Review by Andrew BloomVIP 9BlockedParentSpoilers2015-11-20T02:58:42Z— updated 2016-08-05T21:29:01Z
This wasn't a very funny episode. Most of this was straight up, if occasionally lighthearted, drama. There is something unbelievably sad about seeing someone be both self-destructive and hurtful to the people they care about in the choices they make. From the second BoJack took Penny on a driving lesson, I was convinced they would hook up. It's kind of how television works and he already sort of pulled this trick with Sabrina from Horsin' Around.
But the show convinced me that's not where they were going, and then yes and no and yes and no that by the end of it, I was not only convinced that BoJack and Penny weren't going to hook up, but I was actually proud of BoJack for turning Penny down, not only when he was still fairly right-minded and knew she was feeling weak after the prom, but then again after he was feeling down and vulnerable after being told to leave by Charlotte.
But that just made the finish, where Charlotte finds them about to go at it, all the more horrible and disappointing. The last five minutes or so of the episode, where BoJack and Charlotte seem so close and he seems so happy, transitioning to Charlotte's inevitable realization that it's not good for him to be there, on to the terrible betrayal of finding him in bed with her daughter, was powerful and dark and--to use a word I keep coming back to when talking about this show--devastating.

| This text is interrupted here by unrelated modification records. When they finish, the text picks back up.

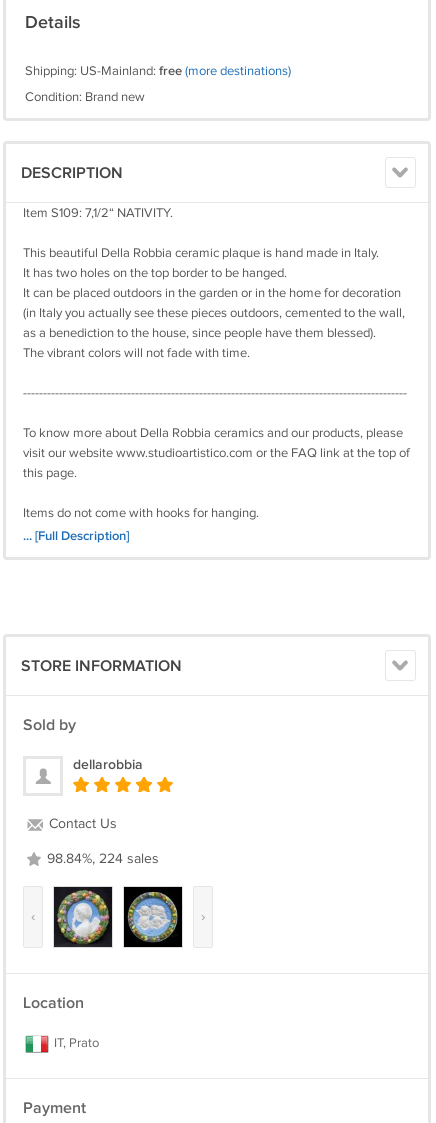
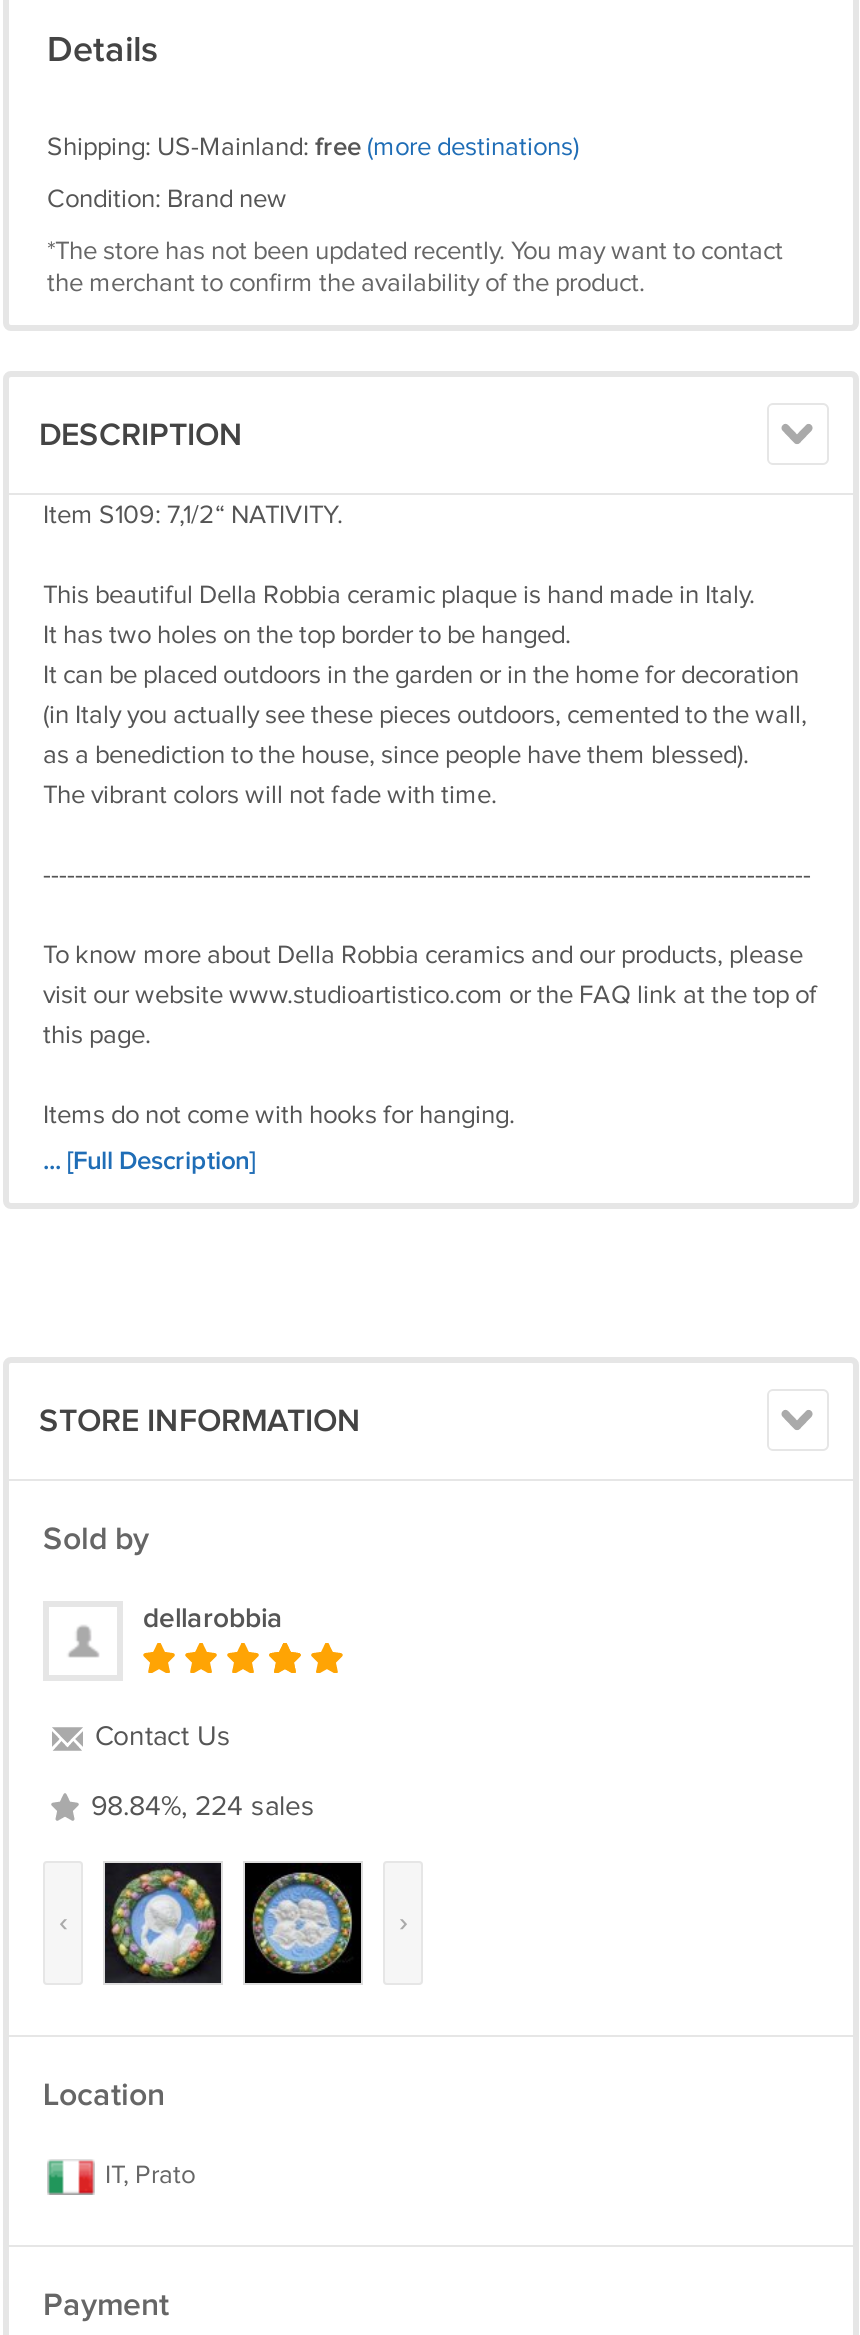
+ *The store has not been updated recently. You may want to contact
+ the merchant to confirm the availability of the product.
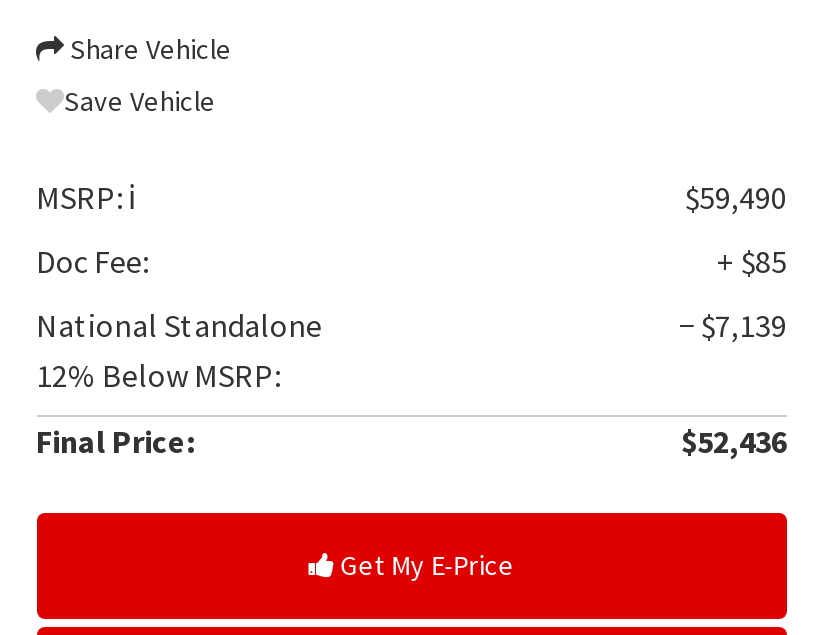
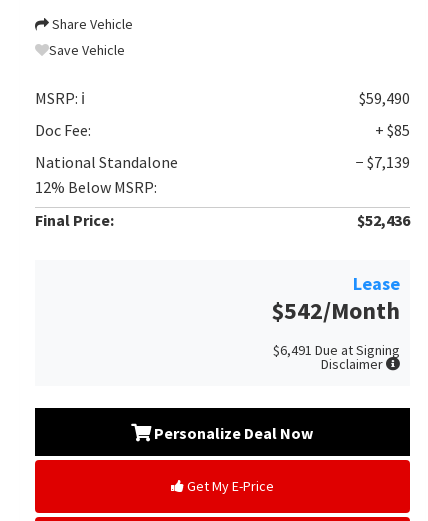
+ Lease
+ $542/Month
+ $6,491 Due at Signing
+ Disclaimer
+ Personalize Deal Now
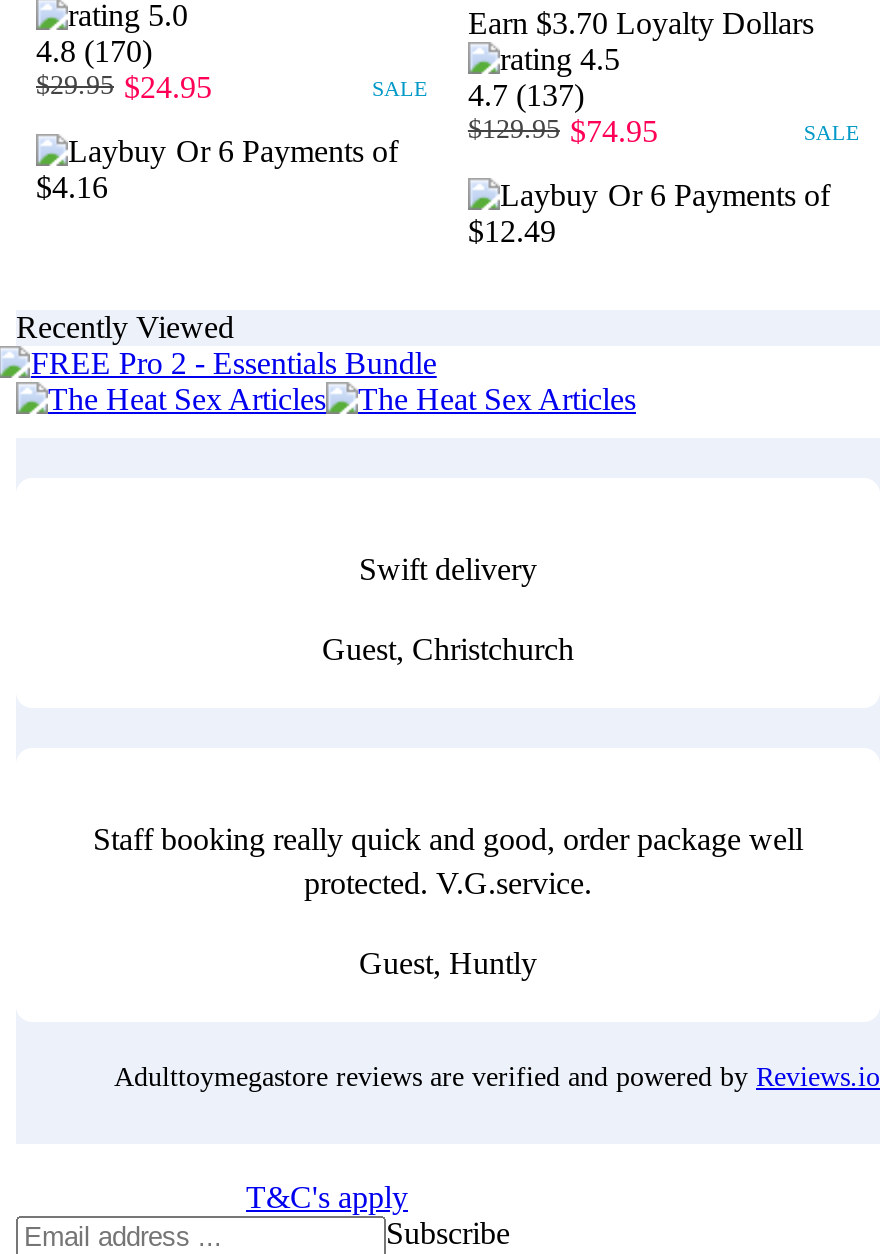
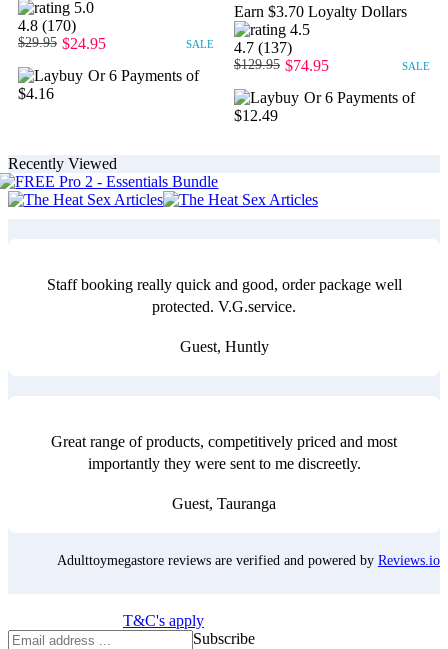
- Swift delivery
- Guest, Christchurch

moved up: Staff booking really quick and good, order package well | protected. V.G.service. | Guest, Huntly

+ Great range of products, competitively priced and most
+ importantly they were sent to me discreetly.
+ Guest, Tauranga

It's devastating to watch someone burn their own life, their own chances for happiness down. BoJack was never going to get back together with Charlotte. She's right to point out that she doesn't know him anymore, and that BoJack's idealized something as a salvation. She's also right that he's trying to run away from deeper problems when his real issues are internal. But he could have had support. He could have had friendship. He could have had the real connections with other people, albeit platonic ones, that help make a person feel loved and whole. Instead, he not only couldn't sustain that, but he had to sabotage any chance of that with Charlotte and her family, hurt a friend who's shown him nothing but kindness, and try to exorcise the demons of his past with a young woman whom, he admits in his more clear-headed moments, doesn't know what she wants.
It's not comedy. It doesn't have to be. To be frank, a lot of the comedy doesn't really work in this episode. The jokes about Trip's boner are pretty lame. Kyle is basically a non-entity. The sitcom-esque intro to Charlotte's life was just kind of there; the high school drama element is fairly cliche, and really only Maddie's delivery of the word "society" gave me a chuckle. But the character work, and the dramatic elements in the episode's close really carried the day. It's not the last minute gut-punch of my favorite Futurama episodes; it's a core of sadness that runs through BoJack and eventually dissolves into wherever he is and whatever he touches.
It's sad. It's really sad. And the episode's final moment that juxtaposes him with an equally sad Dianne isn't promising for BoJack not making any further bad decisions. But it's still damn good.